Drop every image, then reproduce the data exactly as given.

▸ Dataset entries

______

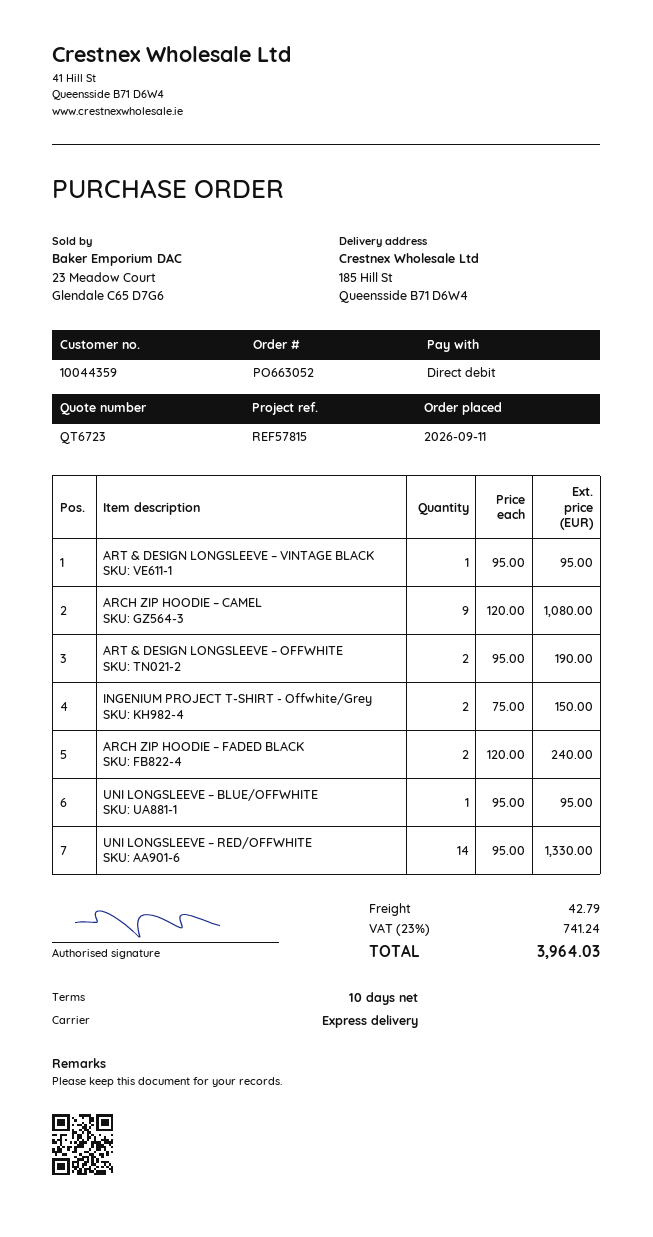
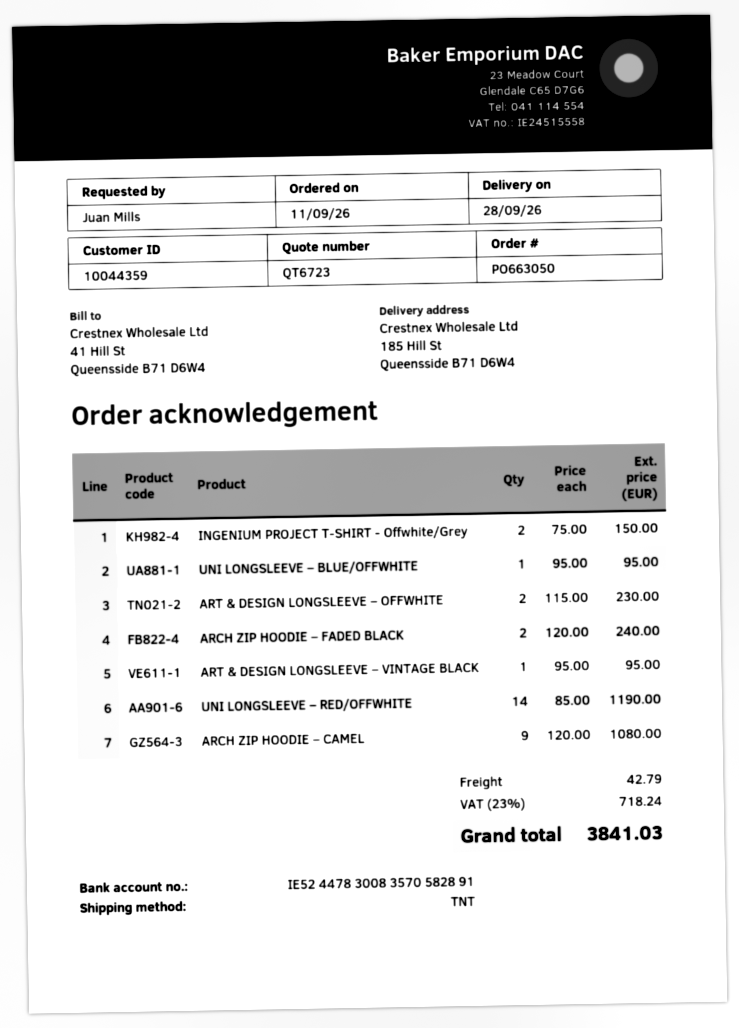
order number: PO663052 -> PO663050
shipping method: express -> TNT
ART & DESIGN LONGSLEEVE – OFFWHITE: 2 x 95.00 = 190.00 -> 2 x 115.00 = 230.00
UNI LONGSLEEVE – RED/OFFWHITE: 14 x 95.00 = 1330.00 -> 14 x 85.00 = 1190.00
tax: 23% = 741.24 -> 23% = 718.24
total: 3964.03 -> 3841.03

______

▸ Exercise response
order number: PO663052 -> PO663050
shipping method: express -> TNT
ART & DESIGN LONGSLEEVE – OFFWHITE: 2 x 95.00 = 190.00 -> 2 x 115.00 = 230.00
UNI LONGSLEEVE – RED/OFFWHITE: 14 x 95.00 = 1330.00 -> 14 x 85.00 = 1190.00
tax: 23% = 741.24 -> 23% = 718.24
total: 3964.03 -> 3841.03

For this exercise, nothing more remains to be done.